É obrigatório você ter um pedaço de renda fixa na sua carteira. Um fundo de juros de reais, como temos aqui, tem que ter pelo fato de você proteger seu poder de compra da inflação. Um fundo de crédito multissetorial também. No nosso caso, são fundos com entrada baixa e não ocupam muito espaço mesmo em carteiras mais modestas. Os produtos não são excludentes e, sim, complementares.

Há a necessidade de um aprendizado. As pessoas não estão acostumadas a ter esse risco. Elas estão só no ganho. Somos um país pobre e o investido brasileiro, em geral, é pobre. Juntar R$$ 50, R$ 60 mil não é trivial para a maioria das pessoas, pois é cerca de 4,5 anos de salário mínimo acumulado. Você pode dobrar seu dinheiro, mas você pode perder metade também e as pessoas não estão acostumadas a esse risco.
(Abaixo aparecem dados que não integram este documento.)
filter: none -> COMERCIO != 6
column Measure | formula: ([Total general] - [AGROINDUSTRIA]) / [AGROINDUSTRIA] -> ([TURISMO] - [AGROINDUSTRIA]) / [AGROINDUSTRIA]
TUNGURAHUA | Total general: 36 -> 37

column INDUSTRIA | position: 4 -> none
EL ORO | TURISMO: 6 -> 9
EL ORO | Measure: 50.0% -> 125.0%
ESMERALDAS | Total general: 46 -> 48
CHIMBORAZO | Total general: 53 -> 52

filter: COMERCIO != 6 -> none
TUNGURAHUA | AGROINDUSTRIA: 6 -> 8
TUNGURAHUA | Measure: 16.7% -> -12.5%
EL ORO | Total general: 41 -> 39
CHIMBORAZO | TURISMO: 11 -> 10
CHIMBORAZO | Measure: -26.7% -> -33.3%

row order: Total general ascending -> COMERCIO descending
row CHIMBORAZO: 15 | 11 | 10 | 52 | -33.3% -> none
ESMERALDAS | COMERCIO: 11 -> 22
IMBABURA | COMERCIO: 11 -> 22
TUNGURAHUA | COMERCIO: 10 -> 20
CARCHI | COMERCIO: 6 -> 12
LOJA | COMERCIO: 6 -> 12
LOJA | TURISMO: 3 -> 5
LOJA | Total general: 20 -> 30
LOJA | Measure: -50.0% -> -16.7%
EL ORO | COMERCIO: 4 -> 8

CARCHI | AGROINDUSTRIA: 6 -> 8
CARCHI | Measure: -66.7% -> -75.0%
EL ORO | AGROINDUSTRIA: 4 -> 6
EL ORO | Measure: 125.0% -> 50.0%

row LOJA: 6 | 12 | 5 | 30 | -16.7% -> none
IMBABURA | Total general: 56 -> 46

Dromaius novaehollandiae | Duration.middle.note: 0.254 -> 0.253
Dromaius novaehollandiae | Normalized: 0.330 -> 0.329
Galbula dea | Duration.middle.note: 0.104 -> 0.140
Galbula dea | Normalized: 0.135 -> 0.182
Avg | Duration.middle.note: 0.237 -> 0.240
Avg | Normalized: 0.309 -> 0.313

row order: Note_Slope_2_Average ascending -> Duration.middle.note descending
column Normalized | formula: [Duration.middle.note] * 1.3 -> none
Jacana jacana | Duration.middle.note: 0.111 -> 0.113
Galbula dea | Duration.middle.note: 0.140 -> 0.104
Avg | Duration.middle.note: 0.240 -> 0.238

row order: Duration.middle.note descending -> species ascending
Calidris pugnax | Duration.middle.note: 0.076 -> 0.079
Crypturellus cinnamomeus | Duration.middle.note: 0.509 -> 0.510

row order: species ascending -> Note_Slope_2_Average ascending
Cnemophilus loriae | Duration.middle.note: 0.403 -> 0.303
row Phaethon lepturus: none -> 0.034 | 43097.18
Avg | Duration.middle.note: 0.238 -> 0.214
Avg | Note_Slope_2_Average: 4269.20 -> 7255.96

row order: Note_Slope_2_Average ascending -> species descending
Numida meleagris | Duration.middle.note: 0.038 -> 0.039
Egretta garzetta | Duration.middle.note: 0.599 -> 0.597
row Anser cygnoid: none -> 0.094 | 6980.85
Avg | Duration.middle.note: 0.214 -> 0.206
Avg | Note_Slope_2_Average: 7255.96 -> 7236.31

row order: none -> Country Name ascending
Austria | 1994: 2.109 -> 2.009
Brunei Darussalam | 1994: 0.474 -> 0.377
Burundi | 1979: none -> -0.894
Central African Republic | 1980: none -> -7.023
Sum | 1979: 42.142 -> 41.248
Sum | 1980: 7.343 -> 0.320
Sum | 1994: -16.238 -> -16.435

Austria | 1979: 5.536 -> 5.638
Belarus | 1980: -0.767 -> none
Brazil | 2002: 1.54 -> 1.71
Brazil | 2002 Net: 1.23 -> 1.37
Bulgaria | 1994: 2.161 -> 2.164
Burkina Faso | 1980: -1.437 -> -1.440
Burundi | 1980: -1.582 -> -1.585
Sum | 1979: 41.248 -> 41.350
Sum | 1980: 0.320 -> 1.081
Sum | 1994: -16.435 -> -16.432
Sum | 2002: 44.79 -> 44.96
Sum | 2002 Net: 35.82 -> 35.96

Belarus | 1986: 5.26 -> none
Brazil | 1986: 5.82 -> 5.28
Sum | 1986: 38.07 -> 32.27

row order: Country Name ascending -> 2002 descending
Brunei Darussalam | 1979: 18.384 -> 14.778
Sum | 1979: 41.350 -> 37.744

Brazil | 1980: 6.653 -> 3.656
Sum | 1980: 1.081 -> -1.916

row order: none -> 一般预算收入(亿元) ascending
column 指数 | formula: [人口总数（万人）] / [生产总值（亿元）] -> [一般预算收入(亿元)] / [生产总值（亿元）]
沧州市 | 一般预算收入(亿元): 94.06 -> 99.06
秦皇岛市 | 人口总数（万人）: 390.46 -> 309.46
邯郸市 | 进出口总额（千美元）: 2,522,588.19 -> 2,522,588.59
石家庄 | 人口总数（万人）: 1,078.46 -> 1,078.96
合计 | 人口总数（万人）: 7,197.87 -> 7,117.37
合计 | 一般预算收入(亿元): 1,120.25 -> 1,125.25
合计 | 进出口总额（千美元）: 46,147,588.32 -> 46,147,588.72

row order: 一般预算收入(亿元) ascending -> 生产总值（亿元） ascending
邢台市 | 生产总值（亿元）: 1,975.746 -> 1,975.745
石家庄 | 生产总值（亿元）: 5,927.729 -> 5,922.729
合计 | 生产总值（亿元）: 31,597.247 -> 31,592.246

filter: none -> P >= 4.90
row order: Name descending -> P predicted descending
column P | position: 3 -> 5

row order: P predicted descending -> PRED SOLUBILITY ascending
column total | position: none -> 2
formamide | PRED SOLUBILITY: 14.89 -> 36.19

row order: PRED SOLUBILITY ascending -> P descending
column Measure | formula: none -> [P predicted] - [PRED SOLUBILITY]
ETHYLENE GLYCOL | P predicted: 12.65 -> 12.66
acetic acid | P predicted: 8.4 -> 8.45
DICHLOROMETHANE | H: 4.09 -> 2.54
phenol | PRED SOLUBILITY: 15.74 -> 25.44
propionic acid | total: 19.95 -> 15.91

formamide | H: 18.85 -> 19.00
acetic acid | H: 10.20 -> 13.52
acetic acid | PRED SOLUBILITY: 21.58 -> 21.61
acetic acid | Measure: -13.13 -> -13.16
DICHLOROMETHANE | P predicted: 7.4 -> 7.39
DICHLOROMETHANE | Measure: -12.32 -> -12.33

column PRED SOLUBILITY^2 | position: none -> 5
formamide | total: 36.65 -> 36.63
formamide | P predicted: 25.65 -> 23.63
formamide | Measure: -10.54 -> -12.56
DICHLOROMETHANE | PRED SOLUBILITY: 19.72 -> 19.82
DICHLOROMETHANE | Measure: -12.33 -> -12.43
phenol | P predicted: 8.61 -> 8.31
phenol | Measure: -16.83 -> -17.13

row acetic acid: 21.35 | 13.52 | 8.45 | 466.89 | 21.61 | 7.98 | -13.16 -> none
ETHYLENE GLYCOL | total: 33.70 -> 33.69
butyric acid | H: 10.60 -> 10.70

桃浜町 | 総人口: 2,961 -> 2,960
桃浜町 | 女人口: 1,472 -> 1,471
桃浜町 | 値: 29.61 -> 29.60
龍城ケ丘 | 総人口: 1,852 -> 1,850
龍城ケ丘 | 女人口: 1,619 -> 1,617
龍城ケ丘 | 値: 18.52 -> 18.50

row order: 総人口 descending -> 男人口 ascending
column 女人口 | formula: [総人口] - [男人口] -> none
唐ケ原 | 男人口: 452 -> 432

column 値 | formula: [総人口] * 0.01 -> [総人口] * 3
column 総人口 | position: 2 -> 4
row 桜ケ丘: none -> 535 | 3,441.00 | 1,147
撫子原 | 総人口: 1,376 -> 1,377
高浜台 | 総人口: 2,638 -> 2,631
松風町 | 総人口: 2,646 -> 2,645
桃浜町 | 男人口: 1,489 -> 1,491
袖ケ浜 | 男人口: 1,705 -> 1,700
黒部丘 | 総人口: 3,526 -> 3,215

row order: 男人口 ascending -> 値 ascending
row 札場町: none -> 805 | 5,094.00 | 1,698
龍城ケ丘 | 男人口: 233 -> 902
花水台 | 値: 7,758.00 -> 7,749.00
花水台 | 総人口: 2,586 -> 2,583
As plataformas são muito legais em ampliar o acesso a produtos finos. Mas, uma série de pessoas vieram ao mercado sem grandes conhecimentos. Então, isso se reflete no mercado financeiro, com esse efeito de um monte de gente que chegou agora e não pensa em qual porcentagem do capital ela está disposta a perder.

O quê você diria que seria uma recomendação a essas pessoas?
Antes de decidir no que investir, o pequeno investidor precisa se conhecer como investidor e aprender sobre os produtos. O asset alocation é muito importante e os produtos não são excludentes. Isso é uma das belezas do negócio. Não coloque todos os ovos na mesma cesta.

As pessoas precisam entender que isso é para longo prazo e composição de portfólio é para isso. Mirar nos cinco, dez, 15 anos e não amanhã, como falamos na Journey.